EXTRACTED RECORDS START
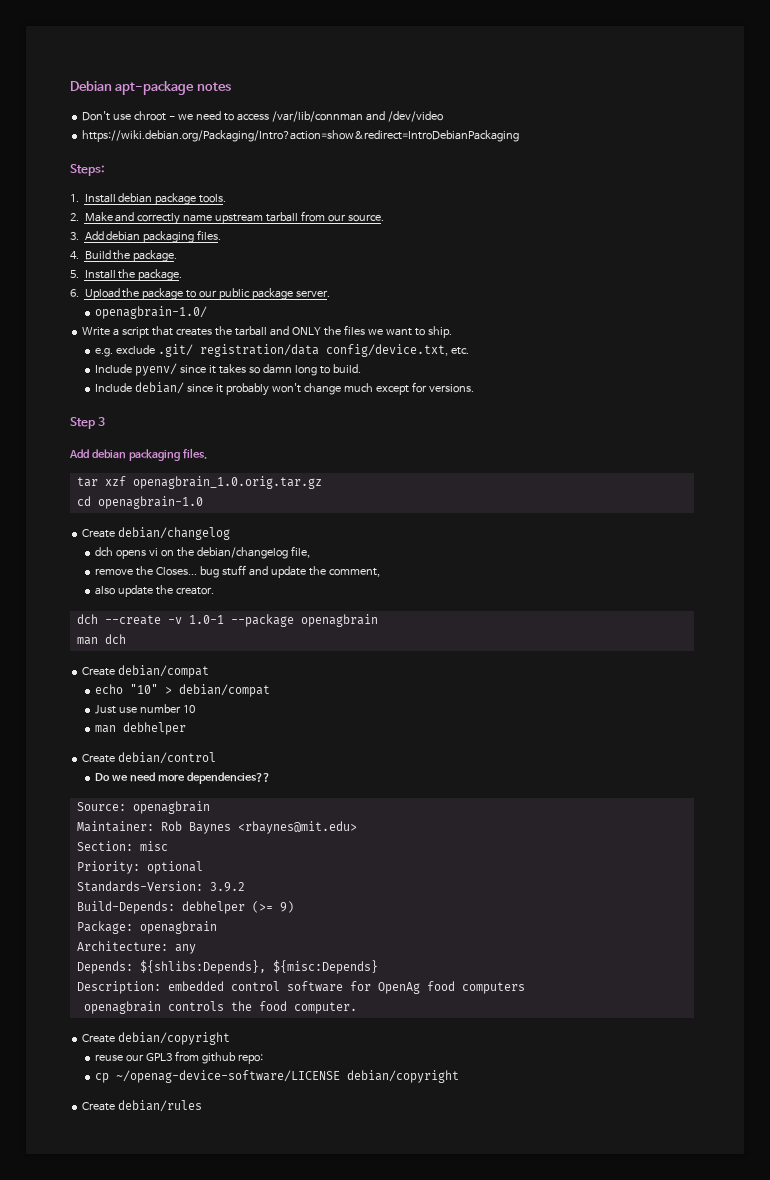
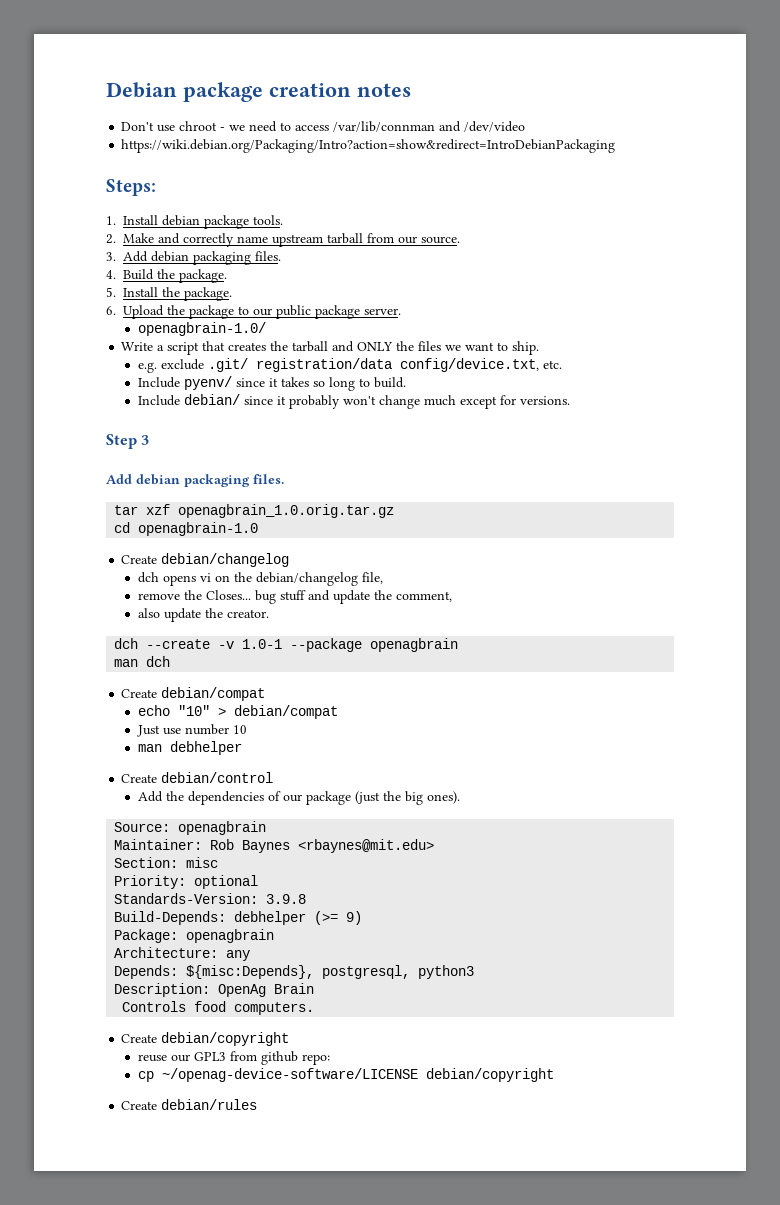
[115,81,195,95] apt-package -> [183,82,351,102] package creation
[262,364,292,374] damn -> (325, 384) none
[94,772,270,784] Do we need more dependencies?? -> [137,791,460,805] Add the dependencies of our package (just the big ones).
[209,882,245,892] 3.9.2 -> [266,894,307,904] 3.9.8
[139,960,378,974] [76,981,525,994] [83,1001,357,1014] ${shlibs:Depends}, ${misc:Depends} // Description: embedded control software for OpenAg food computers // openagbrain controls the food computer. -> [186,965,475,979] [114,983,315,997] [122,1001,315,1015] ${misc:Depends}, postgresql, python3 // Description: OpenAg Brain // Controls food computers.

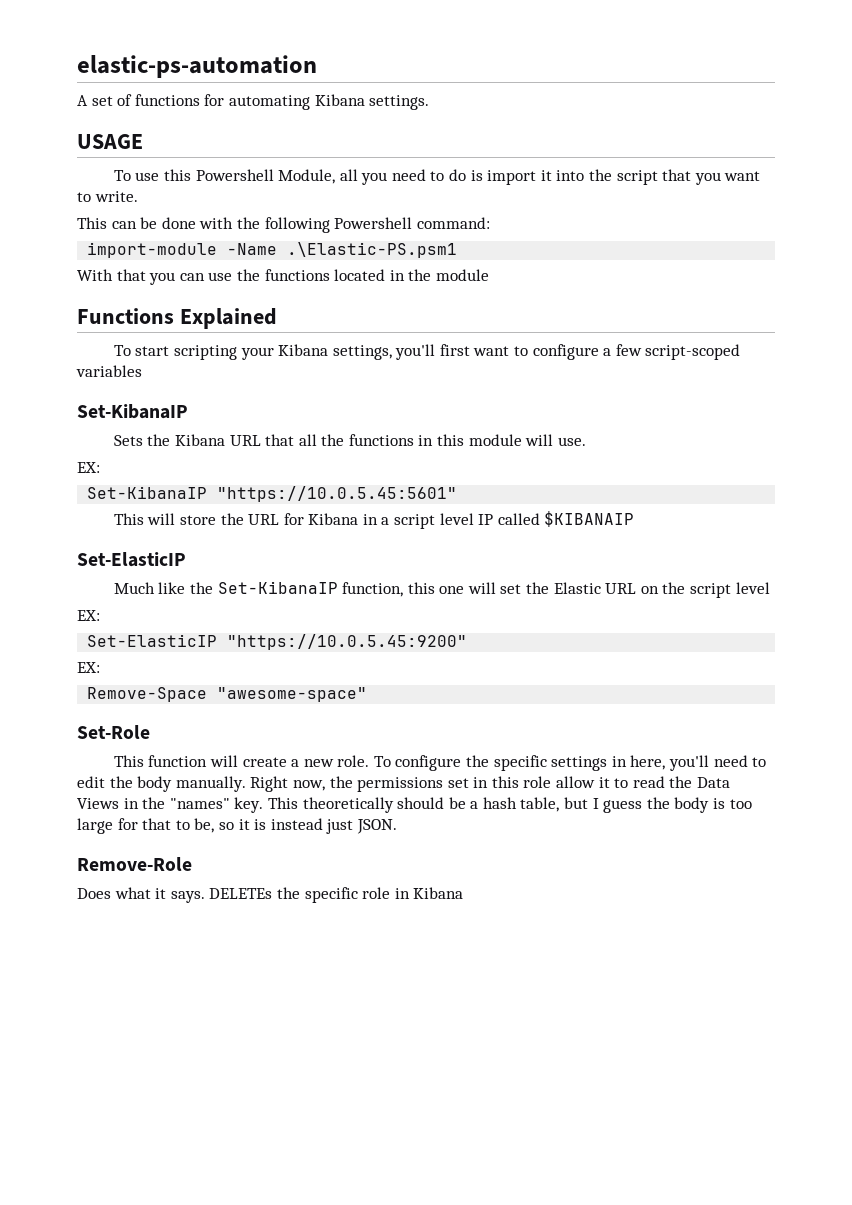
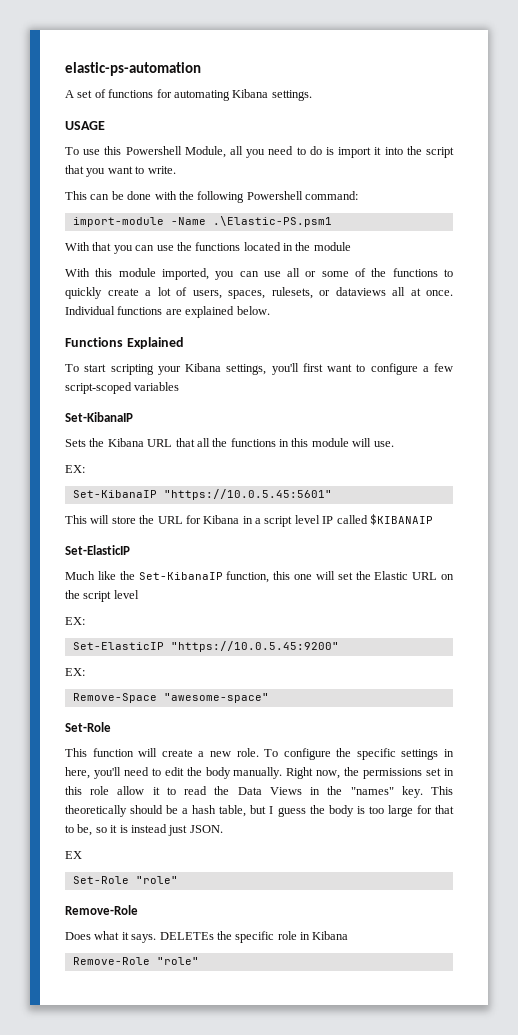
(489, 275) none -> [65,268,454,280] [65,287,453,299] [65,306,270,318] // With this module imported, you can use all or some of the functions to quickly create a lot of users, spaces, rulesets, or dataviews all at once. Individual functions are explained below.
(397, 826) none -> [65,851,82,859] [72,876,178,884] // EX // Set-Role "role"
(464, 893) none -> [72,957,199,965] // Remove-Role "role"

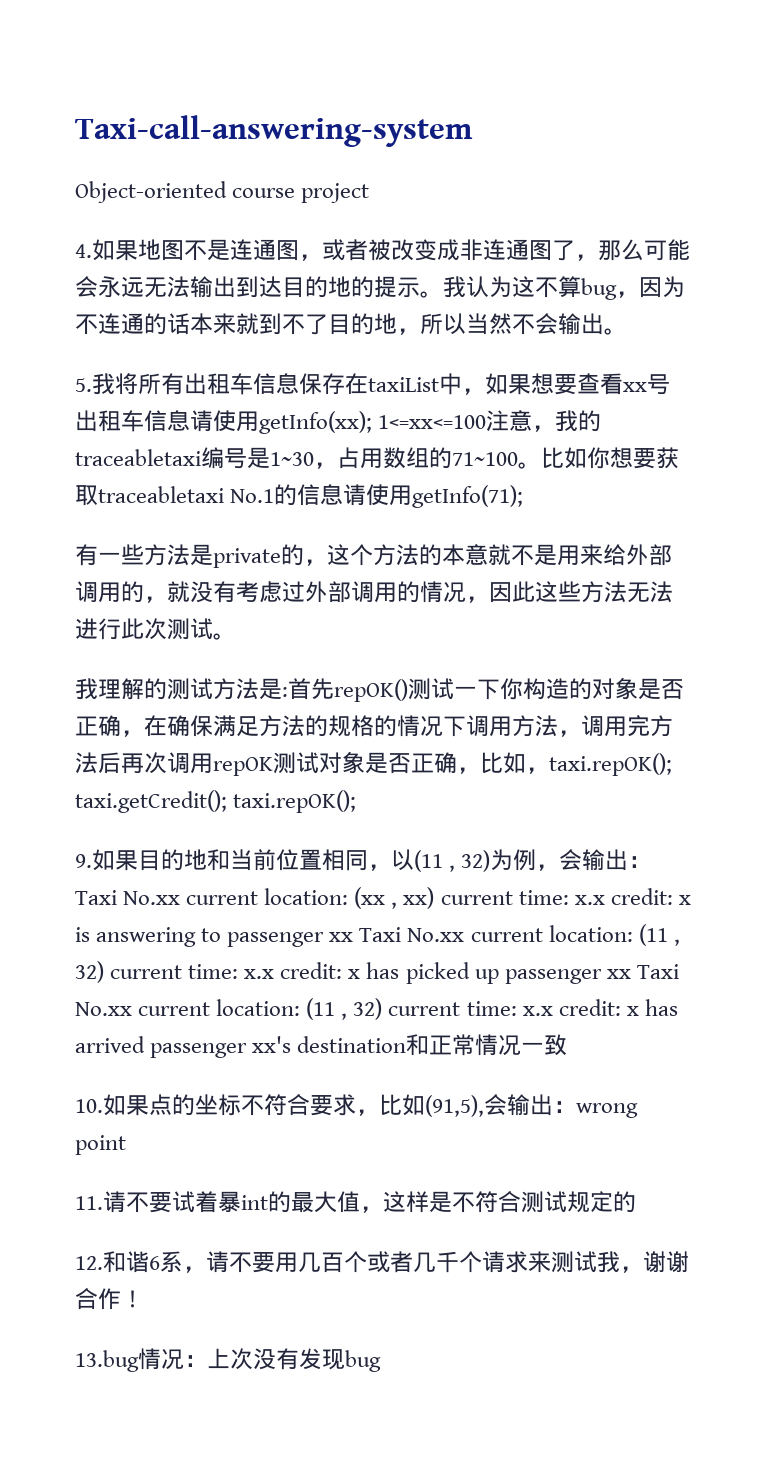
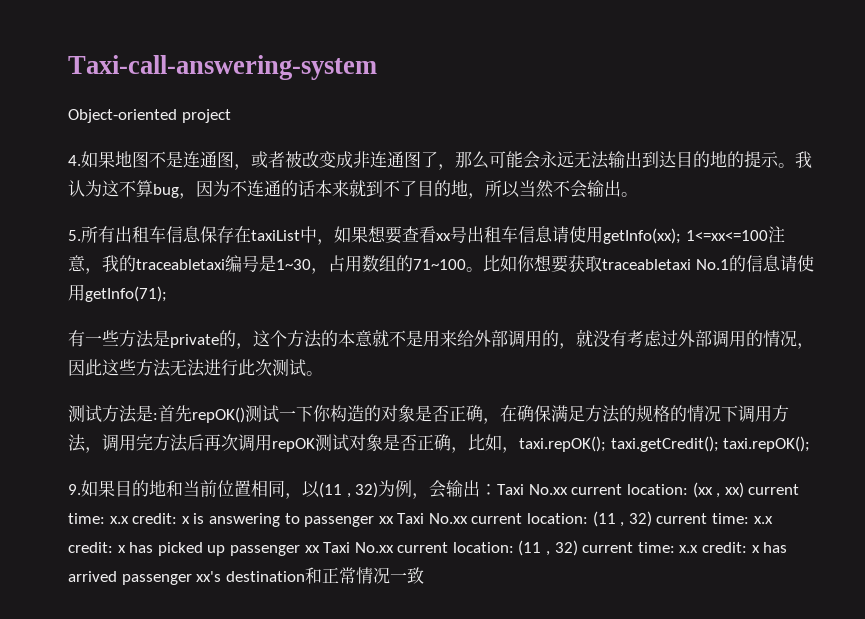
[232,188,296,198] course -> (177, 116) none
[92,373,138,395] 我将 -> (81, 235) none
[75,678,167,700] 我理解的 -> (323, 373) none
[75,1094,638,1118] [75,1135,126,1155] [75,1191,636,1213] [75,1251,689,1273] [75,1288,144,1310] [75,1348,381,1372] // 10.如果点的坐标不符合要求，比如(91,5),会输出：wrong point // 11.请不要试着暴int的最大值，这样是不符合测试规定的 // 12.和谐6系，请不要用几百个或者几千个请求来测试我，谢谢合作！ // 13.bug情况：上次没有发现bug -> (424, 575) none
EXTRACTED RECORDS END
**WHAT THE TASK ASKS**:
Search the records for the word "Role" and copy out every line that holds it.

**RESPONSE**:
(397, 826) none -> [65,851,82,859] [72,876,178,884] // EX // Set-Role "role"
(464, 893) none -> [72,957,199,965] // Remove-Role "role"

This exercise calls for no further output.